Михаил Ильич Жестев
Татьяна Тарханова
ГЛАВА ПЕРВАЯ
Еще до рождения Татьяны Тархановой грозные события вмешались в ее судьбу. И все произошло так потому, что ей суждено было появиться на свет в семье Игната Тарханова.
Игнат Тарханов не был потомком тех тархан, что буйствовали на порожистой Мсте при Иване Грозном и по каким-то законам могли безнаказанно отнимать чужое добро и умыкать соседских жен. Он не имел ничего общего с Тархановыми, которые много позднее промышляли в здешних местах лесом и держали в самом большом мстинском городке Глинске торговлю мануфактурой. Не были ему родней и Тархановы барышники и скупщики, про которых говорили, что они уходят на промысел с пустым мешком, а возвращаются с полным кошельком.
Какое дело Игнату Тарханову до всех этих однофамильцев, державших некогда в своих руках всю здешнюю округу? Он вел свою родословную от крепостных мужиков, имел в Пухляках небольшой крестьянский надел и, чтобы как-то прокормить семью, уезжал по зимнему первопутку в Глинск возить на заводы огнеупорного кирпича голубоватую мстинскую глину. Одни Тархановы владели поместьями, другие ворочали капиталами, а Игнат жил лишь мечтой иметь вдоволь земли. И эта мечта в дни Октября вернула его с германского фронта в Пухляки.

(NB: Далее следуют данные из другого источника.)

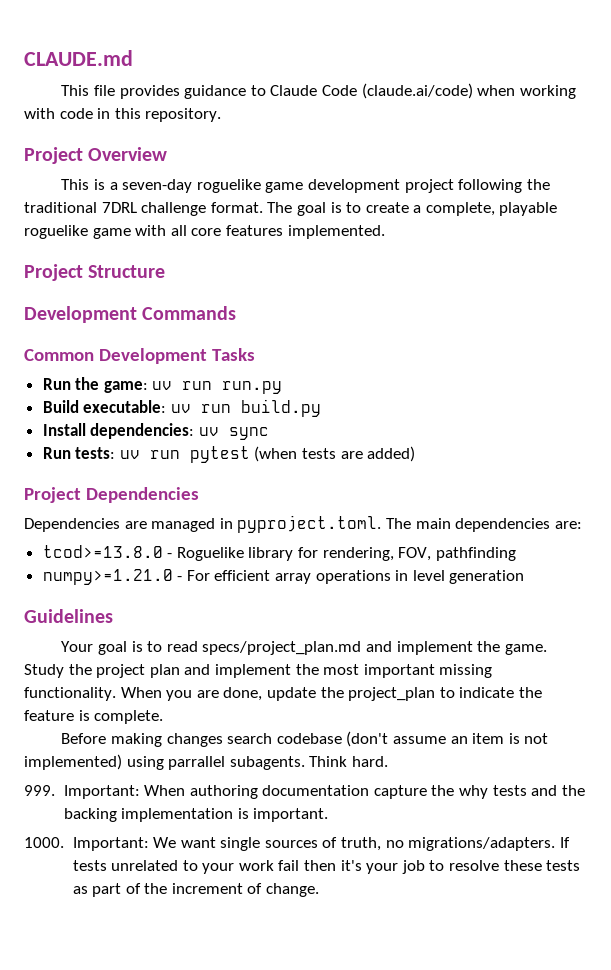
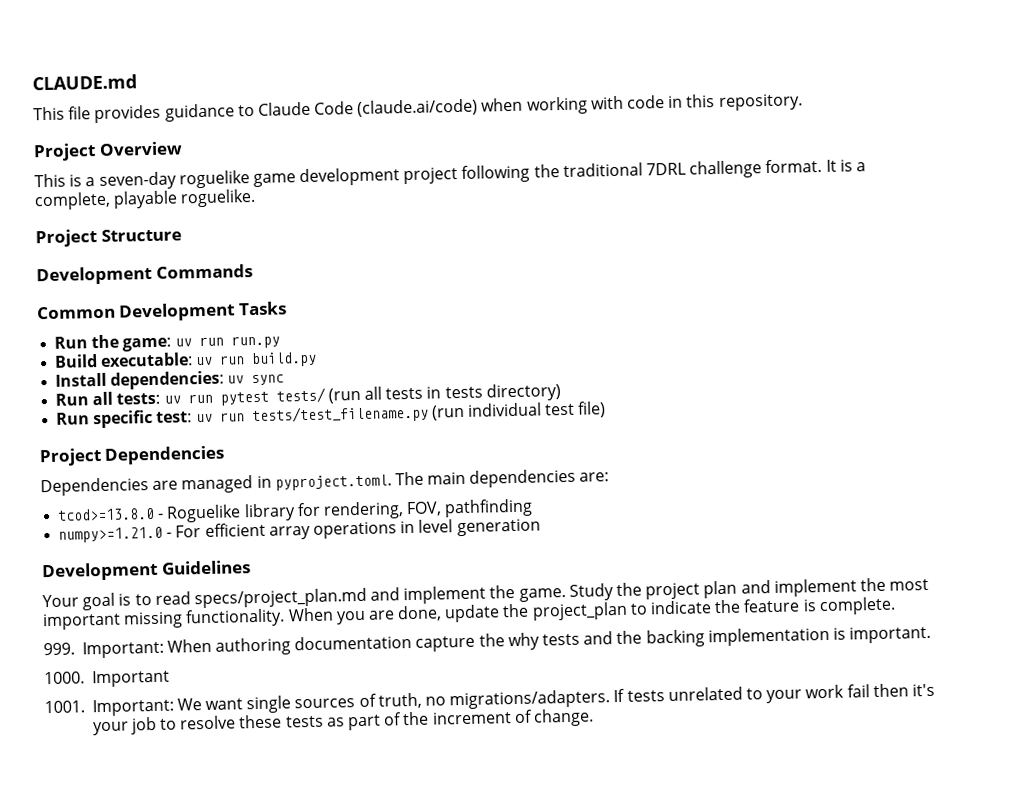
- The goal is to create a complete, playable roguelike game with all core features implemented.
+ It is a complete, playable roguelike.
- Run tests: uv run pytest (when tests are added)
+ Run all tests: uv run pytest tests/ (run all tests in tests directory)
+ Run specific test: uv run tests/test_filename.py (run individual test file)
- Guidelines
+ Development Guidelines
- Before making changes search codebase (don't assume an item is not implemented) using parrallel subagents. Think hard.
+ Important
+ 1001.

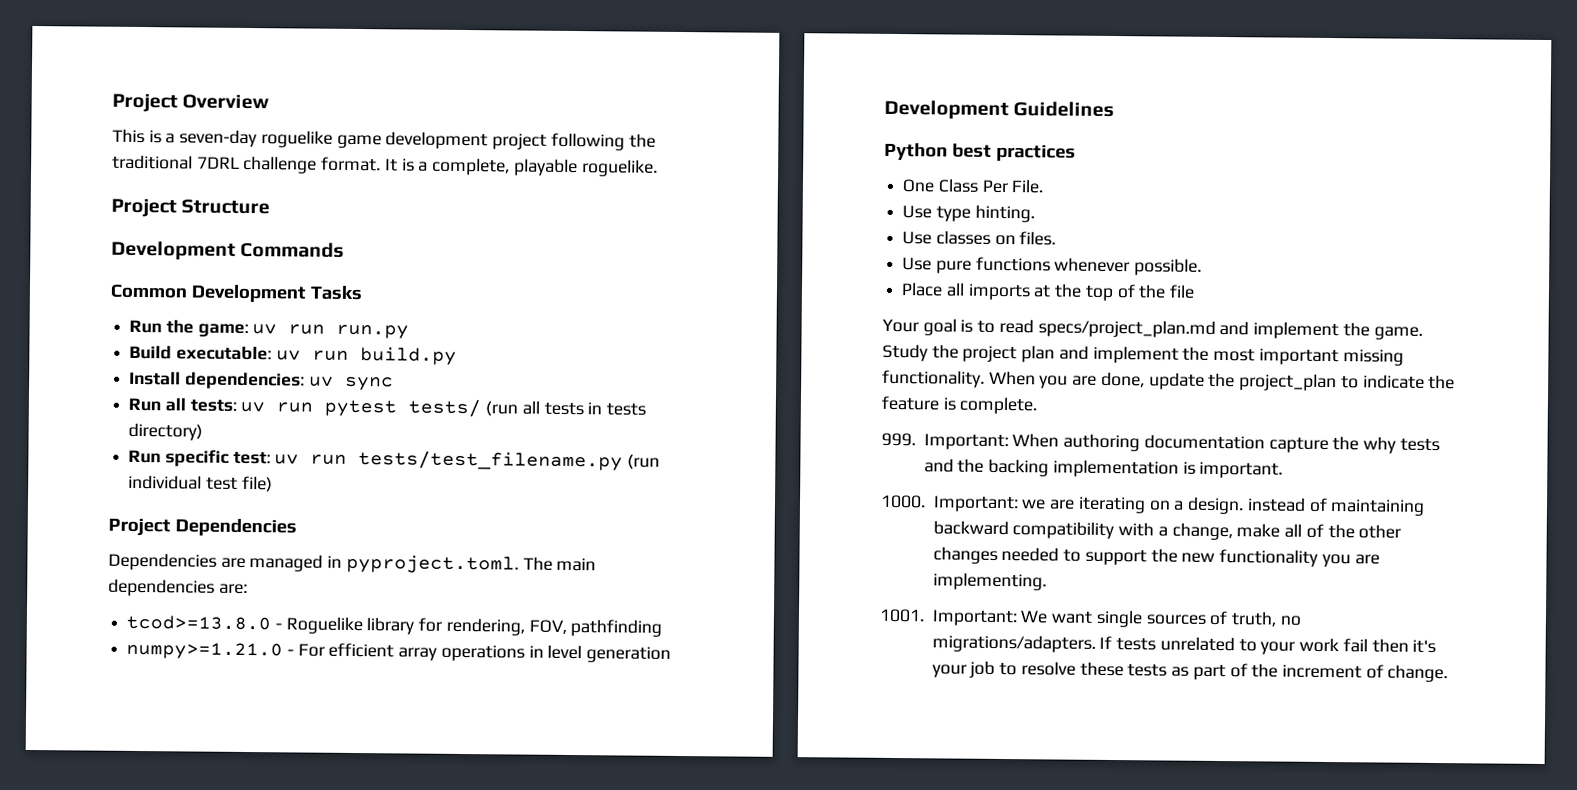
- CLAUDE.md
- This file provides guidance to Claude Code (claude.ai/code) when working with code in this repository.
+ Python best practices
+ One Class Per File.
+ Use type hinting.
+ Use classes on files.
+ Use pure functions whenever possible.
+ Place all imports at the top of the file
- Important
+ Important: we are iterating on a design. instead of maintaining backward compatibility with a change, make all of the other changes needed to support the new functionality you are implementing.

Стояла сухая осень. Теплая, безветренная. Но над деревней словно пронесся вихрь. Встрепанные крыши, покосившиеся избы, поваленные изгороди. Время, не знающее работящих мужицких рук, не менее разрушительно, чем война. На пригорке за Пухляками высилась помещичья усадьба с большим белоколонным домом. Этот дом всегда казался Игнату могущественным существом, перед которым в речной низине, словно выпрашивая милости, стоит на коленях деревня. Но теперь исчезла его прежняя гордая сила, он стоит, дожидаясь суда над собой, готовый сам упасть на колени. В речной низине занималось пожарище багряной, еще не облетевшей осиновой листвы, сиреневый дым оголенной березовой рощи тянулся к белым колоннам помещичьего гнезда.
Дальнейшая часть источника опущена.